▸ **WORKING DATA**
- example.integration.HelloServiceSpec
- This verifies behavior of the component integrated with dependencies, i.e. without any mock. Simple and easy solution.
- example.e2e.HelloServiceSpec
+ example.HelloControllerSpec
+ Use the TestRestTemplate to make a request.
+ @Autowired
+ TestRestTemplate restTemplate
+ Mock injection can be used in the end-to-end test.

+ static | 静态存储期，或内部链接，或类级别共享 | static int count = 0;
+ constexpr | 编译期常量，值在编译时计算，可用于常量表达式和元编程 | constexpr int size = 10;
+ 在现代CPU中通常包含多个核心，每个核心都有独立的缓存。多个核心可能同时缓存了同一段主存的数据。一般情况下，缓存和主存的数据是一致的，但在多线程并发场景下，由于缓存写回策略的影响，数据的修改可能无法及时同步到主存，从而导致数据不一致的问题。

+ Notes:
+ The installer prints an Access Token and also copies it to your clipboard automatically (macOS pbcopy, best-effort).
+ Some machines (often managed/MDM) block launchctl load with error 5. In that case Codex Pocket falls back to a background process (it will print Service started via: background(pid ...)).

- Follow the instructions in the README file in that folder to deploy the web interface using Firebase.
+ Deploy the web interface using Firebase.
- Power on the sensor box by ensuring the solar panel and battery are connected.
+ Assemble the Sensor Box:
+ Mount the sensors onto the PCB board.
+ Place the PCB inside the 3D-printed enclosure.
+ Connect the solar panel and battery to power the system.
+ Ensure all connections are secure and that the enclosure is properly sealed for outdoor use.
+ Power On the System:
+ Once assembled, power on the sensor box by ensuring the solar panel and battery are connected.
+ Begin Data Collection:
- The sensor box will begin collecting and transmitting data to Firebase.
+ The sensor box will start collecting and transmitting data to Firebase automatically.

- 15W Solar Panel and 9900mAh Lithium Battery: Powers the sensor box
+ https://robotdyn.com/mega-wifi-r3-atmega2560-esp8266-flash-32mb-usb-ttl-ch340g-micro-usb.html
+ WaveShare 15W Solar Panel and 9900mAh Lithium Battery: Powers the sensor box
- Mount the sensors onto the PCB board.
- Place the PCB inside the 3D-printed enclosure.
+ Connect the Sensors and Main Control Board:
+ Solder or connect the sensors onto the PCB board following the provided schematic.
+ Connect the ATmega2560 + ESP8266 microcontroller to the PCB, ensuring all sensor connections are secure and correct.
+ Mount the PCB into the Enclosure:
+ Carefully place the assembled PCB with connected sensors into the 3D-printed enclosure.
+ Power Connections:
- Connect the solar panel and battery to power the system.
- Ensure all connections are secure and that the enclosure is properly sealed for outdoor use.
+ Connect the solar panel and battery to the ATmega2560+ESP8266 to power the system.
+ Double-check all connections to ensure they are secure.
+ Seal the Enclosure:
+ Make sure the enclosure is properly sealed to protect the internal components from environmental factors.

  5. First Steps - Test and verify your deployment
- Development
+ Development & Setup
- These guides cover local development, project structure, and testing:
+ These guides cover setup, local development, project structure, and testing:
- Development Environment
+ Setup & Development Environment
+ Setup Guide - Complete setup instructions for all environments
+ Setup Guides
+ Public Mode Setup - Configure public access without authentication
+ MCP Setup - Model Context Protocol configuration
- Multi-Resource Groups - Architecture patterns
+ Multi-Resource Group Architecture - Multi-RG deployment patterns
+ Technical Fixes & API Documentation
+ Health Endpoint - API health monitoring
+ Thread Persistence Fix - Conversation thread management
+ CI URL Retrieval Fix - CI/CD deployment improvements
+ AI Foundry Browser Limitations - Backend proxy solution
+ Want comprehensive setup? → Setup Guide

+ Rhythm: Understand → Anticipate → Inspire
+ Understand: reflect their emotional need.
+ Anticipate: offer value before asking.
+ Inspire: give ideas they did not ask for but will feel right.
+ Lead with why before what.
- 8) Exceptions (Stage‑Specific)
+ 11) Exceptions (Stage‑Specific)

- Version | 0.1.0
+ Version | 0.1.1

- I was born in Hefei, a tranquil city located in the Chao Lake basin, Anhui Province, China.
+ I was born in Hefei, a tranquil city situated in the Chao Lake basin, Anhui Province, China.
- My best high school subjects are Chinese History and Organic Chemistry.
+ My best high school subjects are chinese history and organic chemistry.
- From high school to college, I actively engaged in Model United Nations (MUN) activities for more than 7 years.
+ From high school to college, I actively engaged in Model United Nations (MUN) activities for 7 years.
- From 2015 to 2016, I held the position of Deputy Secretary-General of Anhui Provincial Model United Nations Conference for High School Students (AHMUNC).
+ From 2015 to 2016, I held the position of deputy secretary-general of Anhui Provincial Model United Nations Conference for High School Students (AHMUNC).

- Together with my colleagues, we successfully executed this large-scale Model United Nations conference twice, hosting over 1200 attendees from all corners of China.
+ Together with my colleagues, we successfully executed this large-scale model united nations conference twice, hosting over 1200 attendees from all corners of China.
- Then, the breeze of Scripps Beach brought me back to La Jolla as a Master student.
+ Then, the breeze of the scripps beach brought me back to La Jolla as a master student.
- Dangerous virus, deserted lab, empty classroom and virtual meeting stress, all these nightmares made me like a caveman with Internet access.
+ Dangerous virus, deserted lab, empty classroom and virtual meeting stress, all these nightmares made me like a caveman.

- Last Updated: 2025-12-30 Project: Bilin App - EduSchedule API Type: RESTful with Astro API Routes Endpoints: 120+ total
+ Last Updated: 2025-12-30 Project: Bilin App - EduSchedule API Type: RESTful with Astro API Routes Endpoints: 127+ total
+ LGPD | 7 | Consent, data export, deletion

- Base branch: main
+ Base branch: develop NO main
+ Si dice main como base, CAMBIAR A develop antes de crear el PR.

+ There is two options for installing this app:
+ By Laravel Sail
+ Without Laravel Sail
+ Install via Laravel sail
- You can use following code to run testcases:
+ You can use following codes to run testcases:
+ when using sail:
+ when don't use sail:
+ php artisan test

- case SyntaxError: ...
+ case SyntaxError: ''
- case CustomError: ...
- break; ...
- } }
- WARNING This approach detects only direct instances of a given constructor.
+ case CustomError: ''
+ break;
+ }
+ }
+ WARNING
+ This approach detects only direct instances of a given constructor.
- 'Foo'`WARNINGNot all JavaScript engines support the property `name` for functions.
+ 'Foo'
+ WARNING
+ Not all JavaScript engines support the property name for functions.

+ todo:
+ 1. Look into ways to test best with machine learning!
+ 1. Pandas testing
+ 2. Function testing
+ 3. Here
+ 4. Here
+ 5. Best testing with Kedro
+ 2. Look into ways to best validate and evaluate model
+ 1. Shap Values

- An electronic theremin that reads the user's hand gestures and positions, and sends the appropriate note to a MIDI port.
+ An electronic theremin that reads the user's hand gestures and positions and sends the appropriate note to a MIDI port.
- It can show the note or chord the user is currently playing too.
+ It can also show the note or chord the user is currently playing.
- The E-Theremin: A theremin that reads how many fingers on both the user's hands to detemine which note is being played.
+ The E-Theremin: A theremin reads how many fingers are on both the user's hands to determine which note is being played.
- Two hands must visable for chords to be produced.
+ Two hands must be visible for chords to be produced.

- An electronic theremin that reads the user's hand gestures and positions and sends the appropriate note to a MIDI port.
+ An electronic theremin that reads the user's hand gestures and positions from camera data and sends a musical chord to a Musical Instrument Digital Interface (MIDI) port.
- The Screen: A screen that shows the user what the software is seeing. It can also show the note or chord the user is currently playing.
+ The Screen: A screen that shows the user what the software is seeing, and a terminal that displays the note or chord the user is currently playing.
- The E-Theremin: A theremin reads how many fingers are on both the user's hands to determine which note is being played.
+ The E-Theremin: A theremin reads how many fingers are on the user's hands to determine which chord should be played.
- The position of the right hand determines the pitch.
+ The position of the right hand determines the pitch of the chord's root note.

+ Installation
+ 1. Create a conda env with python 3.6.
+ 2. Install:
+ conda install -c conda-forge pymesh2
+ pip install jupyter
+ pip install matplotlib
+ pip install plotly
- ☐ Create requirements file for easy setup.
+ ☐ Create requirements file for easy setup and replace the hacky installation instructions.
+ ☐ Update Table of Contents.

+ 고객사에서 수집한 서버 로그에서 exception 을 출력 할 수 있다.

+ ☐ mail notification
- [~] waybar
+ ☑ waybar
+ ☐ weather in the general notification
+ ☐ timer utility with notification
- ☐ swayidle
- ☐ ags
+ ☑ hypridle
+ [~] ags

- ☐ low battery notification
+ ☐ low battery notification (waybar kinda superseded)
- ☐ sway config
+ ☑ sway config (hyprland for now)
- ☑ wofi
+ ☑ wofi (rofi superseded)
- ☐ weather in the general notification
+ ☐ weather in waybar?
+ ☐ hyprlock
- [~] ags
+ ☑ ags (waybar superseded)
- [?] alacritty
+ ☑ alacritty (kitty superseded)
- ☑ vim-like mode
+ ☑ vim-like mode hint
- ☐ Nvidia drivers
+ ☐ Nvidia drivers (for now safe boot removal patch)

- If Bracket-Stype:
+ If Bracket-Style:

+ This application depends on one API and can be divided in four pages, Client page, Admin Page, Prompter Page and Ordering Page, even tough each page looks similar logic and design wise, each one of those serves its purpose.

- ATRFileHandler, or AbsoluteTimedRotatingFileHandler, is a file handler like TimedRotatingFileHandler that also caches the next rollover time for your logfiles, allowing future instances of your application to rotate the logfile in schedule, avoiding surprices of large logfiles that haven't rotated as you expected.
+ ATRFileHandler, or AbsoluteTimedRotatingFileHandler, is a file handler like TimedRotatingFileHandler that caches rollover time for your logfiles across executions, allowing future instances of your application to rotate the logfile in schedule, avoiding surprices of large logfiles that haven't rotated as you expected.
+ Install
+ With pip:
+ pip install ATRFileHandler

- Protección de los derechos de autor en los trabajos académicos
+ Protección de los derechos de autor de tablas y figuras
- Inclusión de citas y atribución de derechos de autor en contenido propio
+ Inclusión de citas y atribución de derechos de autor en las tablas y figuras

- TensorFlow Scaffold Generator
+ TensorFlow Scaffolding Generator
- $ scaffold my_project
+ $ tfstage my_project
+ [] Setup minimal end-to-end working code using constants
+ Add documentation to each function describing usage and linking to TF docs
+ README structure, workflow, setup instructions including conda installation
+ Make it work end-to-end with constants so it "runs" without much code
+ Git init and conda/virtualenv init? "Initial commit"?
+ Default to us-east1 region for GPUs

▸ **PROBLEM DESCRIPTION**
Write out exactly the lines above between the line with "why before what." and the line with "tranquil city situated", inclusive, and nothing beyond them.

▸ **RESULT BELOW**
+ Lead with why before what.
- 8) Exceptions (Stage‑Specific)
+ 11) Exceptions (Stage‑Specific)

- Version | 0.1.0
+ Version | 0.1.1

- I was born in Hefei, a tranquil city located in the Chao Lake basin, Anhui Province, China.
+ I was born in Hefei, a tranquil city situated in the Chao Lake basin, Anhui Province, China.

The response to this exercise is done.